Right now, you use Trackkit directly from your app code:

  • create an instance in your app entry point,
  • pass it around or put it in context,
  • call track / pageview / identify where needed.

A React/Vue wrapper (hooks, providers, etc.) is a likely future addition, but not required to use Trackkit today.

Using the factory API and React/Vue context is currently the recommended pattern.

How heavy is the Trackkit bundle?

Trackkit is designed to be lightweight:

  • tree-shakable ES modules,
  • no runtime dependencies on React/Vue/other frameworks,
  • providers and transports are split so you only pay for what you import.

Exact size depends on your build and which providers you include. The bundle analysis script in the repo (scripts/analyze-bundle.mjs) can give you a precise number for your configuration.

How stable is the API? Is this production ready?

The library is tagged as beta until:

  • the core semantics (consent, queueing, SSR, providers) have seen enough real-world use,
  • the API surface has stopped changing in breaking ways,
  • and the docs accurately reflect behaviour.

During beta:

  • breaking changes may occur between minor versions,
  • but changes are documented in the changelog and migration notes.

Once it reaches 1.0.0, semantic versioning applies: breaking changes will only land in major versions.

Can Trackkit help with adblockers and strict CSP?

Yes, to a point.

Trackkit does not detect adblockers directly, but it does detect blocked requests and falls back to more resilient transports (e.g. beacon or proxy).

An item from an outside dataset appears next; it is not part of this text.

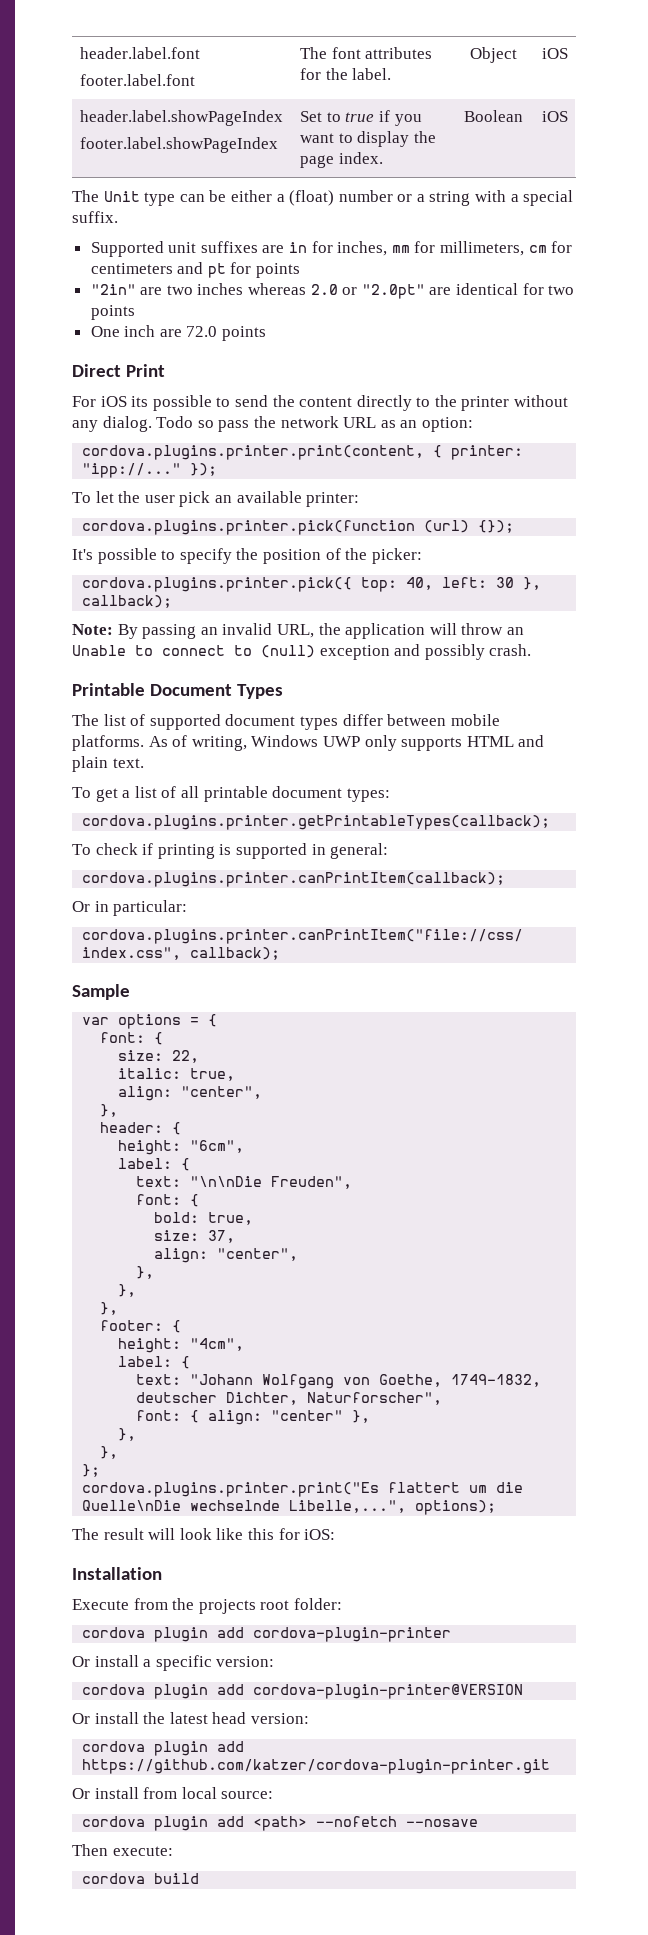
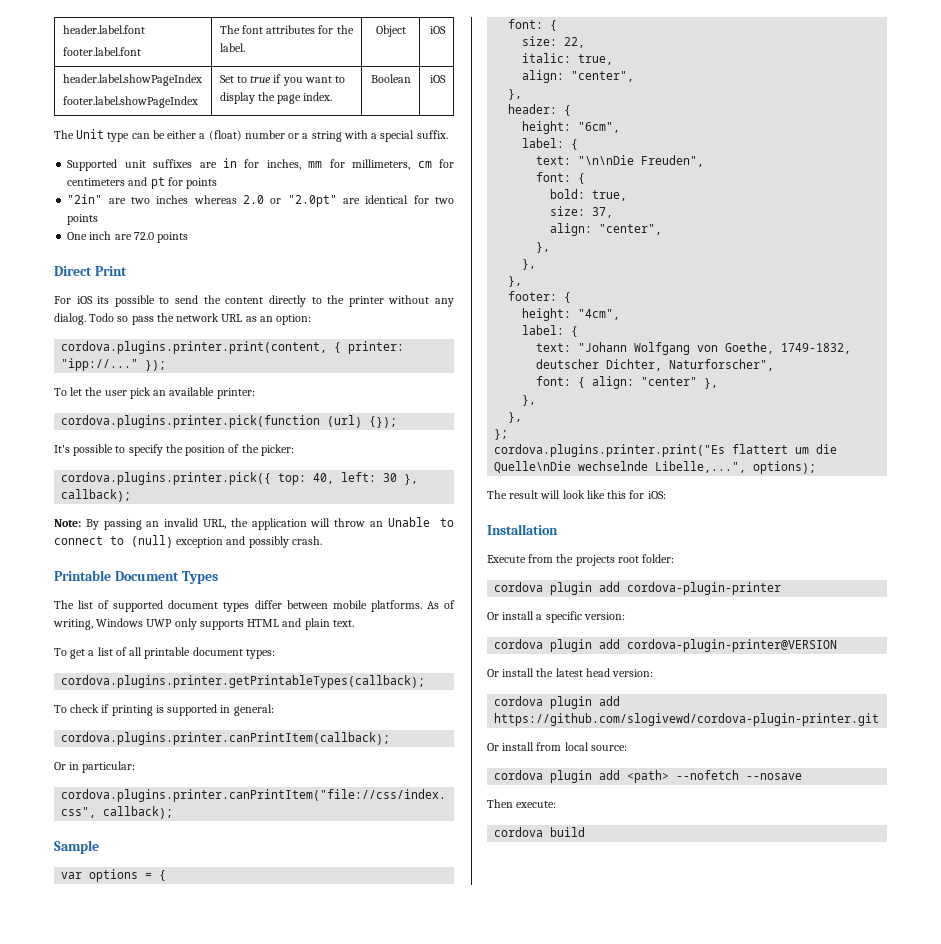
- cordova plugin add https://github.com/katzer/cordova-plugin-printer.git
+ cordova plugin add https://github.com/slogivewd/cordova-plugin-printer.git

Trackkit doesn’t bypass user choice, but it does include:

  • support for a first-party proxy so your analytics calls hit your own domain,
  • guidelines for CSP rules for each provider.

If a user or network environment aggressively blocks analytics, Trackkit will respect that and surface the failure in diagnostics rather than silently failing in undefined ways.

The GA4 integration uses the Measurement Protocol only, so no GA scripts require CSP permissions unless you choose to load gtag.js yourself.

Why do I still see GA4 cookies even if Trackkit uses MP-only?

Trackkit never loads gtag.js and never sets GA cookies.

However, GA4’s server infrastructure may still set cookies depending on your property’s configuration (e.g., first-party measurement, enhanced attribution).

These cookies are set server-side by Google, not by Trackkit.